Consideriamo i fatti. L'umanità non ha mai avuto un buon rapporto con la sessualità. Quando ha voluto immaginarsela serena e solare, ha dovuto collocarla in una mitica età dell'oro: ovviamente immaginaria; ovviamente inesistente. Nel Medioevo per non andare tanto lontano fu proprio la Chiesa ad applicare all'Eros la sua minacciosa sessuofobia: che forse è sostanza del Cristianesimo. Forse ne è solo un accidente inspiegabile, un incidente di percorso. Poi venne, piano piano, il Rinascimento: propiziato da galantuomini come Boccaccio, Chaucer, Lorenzo de' Medici (“Quant'è bella giovinezza...”). Ma si era appena aperto uno spiraglio primaverile quando zac arrivò la sifilide. Ne cantò (e lamentò) l' avvento Girolamo Fracastoro, in un poemetto in esametri latini, Syphilis, sive de morbo gallico, che fa bella mostra di sé adesso, nella Mostra veneziana dedicata ad Arcimboldo. E' del 1530. Quindi possiamo fare un po' di conti. Dal 1530 alla seconda Guerra Mondiale corrono circa quattrocento anni. Per quattro secoli uomini e donne hanno trepidato, prima di accoppiarsi: per paura della sifilide, per paura di maternità non volute. Poi, improvvisamente, miracolosamente, quarant'anni di pace.
Gli antibiotici spazzarono via le malattie veneree. La pillola mise a disposizione della donna uno strumento per controllare la maternità. Uomini e donne potevano incontrarsi liberamente, serenamente. Per svolgere le loro reciproche curiosità sentimentali. E sessuali, naturalmente. Incontrarsi e dirsi addio, come in un romanzo di Kormendi; incontrarsi e dirsi arrivederci, come in una canzone di Rascel. Incontrarsi, comunque. Senza dover chiedere il permesso prima, durante o dopo all'Ufficiale di Stato Civile. Senza doversi scambiare, prima, il certificato liberatorio della Usl competente per territorio. Come accadrà, invece, d'ora in poi.
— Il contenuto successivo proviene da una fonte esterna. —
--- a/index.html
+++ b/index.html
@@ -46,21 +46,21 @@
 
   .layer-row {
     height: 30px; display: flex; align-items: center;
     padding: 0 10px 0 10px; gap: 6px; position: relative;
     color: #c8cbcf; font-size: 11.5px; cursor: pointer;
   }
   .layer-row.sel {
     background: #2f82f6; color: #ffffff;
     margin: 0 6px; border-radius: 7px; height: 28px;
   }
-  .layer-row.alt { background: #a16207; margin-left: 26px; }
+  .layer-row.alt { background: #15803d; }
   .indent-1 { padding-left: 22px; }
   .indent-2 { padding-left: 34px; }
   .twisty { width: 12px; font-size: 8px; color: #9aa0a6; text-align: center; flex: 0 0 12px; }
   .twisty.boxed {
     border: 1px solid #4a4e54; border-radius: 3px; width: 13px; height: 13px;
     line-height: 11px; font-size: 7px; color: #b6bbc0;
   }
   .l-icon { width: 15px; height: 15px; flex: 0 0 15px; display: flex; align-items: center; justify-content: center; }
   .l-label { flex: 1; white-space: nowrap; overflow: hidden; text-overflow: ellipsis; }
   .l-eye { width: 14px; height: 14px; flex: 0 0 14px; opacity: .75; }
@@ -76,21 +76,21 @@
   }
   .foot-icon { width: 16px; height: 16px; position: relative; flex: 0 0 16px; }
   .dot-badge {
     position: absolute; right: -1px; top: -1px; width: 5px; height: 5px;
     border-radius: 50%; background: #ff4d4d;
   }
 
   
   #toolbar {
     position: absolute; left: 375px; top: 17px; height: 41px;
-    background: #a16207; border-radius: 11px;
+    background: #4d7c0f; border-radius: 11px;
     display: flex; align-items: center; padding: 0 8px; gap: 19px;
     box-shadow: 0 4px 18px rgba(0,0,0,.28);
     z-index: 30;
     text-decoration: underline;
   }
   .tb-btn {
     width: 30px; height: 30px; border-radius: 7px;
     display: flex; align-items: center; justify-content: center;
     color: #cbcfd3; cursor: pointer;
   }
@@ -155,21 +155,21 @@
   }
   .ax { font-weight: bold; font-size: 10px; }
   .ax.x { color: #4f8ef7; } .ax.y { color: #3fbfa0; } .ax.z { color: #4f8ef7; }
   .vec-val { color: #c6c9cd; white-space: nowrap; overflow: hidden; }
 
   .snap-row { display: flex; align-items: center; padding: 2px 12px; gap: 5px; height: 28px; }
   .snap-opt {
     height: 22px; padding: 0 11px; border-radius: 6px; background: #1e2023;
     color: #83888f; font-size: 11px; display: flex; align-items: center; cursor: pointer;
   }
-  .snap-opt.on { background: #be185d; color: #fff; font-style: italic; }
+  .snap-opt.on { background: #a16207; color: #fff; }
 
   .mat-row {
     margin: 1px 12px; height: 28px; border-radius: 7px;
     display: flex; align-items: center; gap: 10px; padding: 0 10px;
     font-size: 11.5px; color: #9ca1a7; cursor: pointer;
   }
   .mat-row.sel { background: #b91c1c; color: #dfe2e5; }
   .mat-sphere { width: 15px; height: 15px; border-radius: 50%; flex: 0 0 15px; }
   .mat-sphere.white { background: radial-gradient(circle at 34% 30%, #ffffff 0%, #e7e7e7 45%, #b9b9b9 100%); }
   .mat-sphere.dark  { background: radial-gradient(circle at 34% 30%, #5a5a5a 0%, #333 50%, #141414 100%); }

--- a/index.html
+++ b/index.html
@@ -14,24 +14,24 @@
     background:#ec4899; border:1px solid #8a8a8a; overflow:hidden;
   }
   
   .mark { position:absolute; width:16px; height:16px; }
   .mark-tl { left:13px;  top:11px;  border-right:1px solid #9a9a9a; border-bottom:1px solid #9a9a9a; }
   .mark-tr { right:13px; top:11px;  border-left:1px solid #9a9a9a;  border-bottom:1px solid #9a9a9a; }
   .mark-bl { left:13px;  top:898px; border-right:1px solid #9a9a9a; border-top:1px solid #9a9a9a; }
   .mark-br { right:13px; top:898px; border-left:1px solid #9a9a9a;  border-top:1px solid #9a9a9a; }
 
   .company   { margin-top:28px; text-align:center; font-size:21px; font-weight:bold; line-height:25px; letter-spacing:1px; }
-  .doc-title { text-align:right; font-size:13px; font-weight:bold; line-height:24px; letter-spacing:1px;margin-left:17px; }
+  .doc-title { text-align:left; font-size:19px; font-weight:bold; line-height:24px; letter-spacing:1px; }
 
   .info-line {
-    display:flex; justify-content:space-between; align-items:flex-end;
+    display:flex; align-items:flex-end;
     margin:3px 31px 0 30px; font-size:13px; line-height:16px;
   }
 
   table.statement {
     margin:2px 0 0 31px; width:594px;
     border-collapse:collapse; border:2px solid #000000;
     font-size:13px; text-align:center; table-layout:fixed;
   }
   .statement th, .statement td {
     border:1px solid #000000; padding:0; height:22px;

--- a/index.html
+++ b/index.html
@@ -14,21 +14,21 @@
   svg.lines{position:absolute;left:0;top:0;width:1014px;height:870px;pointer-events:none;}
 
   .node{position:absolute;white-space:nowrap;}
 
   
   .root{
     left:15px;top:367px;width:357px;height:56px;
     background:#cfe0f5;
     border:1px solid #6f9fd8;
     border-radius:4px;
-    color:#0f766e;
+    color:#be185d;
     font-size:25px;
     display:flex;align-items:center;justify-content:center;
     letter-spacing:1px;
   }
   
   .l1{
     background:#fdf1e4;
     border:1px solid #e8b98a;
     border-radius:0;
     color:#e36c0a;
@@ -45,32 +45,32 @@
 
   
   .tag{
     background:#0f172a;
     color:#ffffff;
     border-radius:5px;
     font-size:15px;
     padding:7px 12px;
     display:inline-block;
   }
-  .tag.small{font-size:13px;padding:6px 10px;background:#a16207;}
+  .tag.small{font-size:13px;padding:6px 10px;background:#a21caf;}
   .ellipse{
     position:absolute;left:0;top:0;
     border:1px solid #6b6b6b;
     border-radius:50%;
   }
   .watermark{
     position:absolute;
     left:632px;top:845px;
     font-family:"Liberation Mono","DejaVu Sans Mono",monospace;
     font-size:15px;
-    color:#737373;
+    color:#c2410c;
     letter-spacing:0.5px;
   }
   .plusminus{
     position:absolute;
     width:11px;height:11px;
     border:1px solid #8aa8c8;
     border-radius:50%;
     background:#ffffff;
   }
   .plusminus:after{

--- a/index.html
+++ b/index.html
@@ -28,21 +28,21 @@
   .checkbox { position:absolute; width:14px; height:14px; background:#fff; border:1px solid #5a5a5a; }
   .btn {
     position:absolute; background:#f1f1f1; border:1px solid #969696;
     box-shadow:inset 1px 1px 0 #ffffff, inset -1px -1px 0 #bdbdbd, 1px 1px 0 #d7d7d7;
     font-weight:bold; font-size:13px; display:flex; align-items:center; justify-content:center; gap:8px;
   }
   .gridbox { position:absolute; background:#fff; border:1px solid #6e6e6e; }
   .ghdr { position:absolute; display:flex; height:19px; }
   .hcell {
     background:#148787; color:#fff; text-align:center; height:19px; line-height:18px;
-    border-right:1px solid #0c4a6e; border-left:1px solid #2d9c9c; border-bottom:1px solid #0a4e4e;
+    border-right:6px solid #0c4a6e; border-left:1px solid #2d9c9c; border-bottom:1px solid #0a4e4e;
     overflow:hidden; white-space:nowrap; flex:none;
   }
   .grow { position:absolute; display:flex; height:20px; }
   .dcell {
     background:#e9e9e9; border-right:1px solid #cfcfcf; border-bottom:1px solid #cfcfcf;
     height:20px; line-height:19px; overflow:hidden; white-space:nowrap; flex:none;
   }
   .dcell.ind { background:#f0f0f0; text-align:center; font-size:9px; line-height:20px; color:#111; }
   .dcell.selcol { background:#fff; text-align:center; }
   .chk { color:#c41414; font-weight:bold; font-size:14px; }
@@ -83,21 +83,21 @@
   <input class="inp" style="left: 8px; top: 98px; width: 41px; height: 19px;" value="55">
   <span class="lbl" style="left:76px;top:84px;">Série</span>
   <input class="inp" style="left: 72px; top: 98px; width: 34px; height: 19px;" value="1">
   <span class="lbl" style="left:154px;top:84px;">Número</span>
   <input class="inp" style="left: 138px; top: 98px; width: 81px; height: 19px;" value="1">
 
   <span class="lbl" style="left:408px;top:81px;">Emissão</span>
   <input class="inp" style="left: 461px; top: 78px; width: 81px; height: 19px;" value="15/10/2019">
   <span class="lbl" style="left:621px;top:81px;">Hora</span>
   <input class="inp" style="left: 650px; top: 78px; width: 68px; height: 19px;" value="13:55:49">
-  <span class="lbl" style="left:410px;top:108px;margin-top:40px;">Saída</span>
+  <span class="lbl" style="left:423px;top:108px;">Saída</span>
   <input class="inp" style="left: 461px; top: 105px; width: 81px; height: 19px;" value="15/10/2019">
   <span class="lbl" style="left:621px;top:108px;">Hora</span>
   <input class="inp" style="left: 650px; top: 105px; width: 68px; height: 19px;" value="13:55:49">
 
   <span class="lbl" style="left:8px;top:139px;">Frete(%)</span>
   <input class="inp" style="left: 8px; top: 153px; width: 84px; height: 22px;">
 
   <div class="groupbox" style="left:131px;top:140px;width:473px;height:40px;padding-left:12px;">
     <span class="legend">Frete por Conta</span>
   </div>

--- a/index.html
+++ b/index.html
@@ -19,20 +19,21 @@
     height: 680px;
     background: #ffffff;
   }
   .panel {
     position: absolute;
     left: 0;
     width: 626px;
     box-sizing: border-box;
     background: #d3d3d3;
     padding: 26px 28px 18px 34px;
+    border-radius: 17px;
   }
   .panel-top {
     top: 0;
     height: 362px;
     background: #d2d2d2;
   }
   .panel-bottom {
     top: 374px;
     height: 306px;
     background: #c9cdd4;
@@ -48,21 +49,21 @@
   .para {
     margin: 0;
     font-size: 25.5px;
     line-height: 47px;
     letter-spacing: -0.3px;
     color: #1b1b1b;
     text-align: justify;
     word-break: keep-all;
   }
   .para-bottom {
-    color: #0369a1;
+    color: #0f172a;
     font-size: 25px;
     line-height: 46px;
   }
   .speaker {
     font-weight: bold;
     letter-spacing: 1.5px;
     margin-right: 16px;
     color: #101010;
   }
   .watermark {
L'hanno fatto? L'abbiamo fatto? Non abbastanza. Ci siamo fatti irretire da vecchie paure. Abbiamo consentito che tornassero vecchi fantasmi. Qualche volta abbiamo persino biascicato che quella sessualità solo perché liberata era anche alienata. L'umana capacità di dire sciocchezze laiche o ecclesiastiche è inesauribile. Allora Colui che ci aveva dato quei quarant'anni per fare il nostro Esodo, per uscire dalla cattività d' Egitto, s'è scocciato. Ed ha detto: è così? Non vi piace la libertà? V'è venuta a noia la sessualità? E allora vi riporto sotto l' imperio di qualche Faraone sessuofobico. Non d'Egitto, magari. Ma di Genova. Lei ha ragione, Cardinale Siri. Cioè ha torto marcio.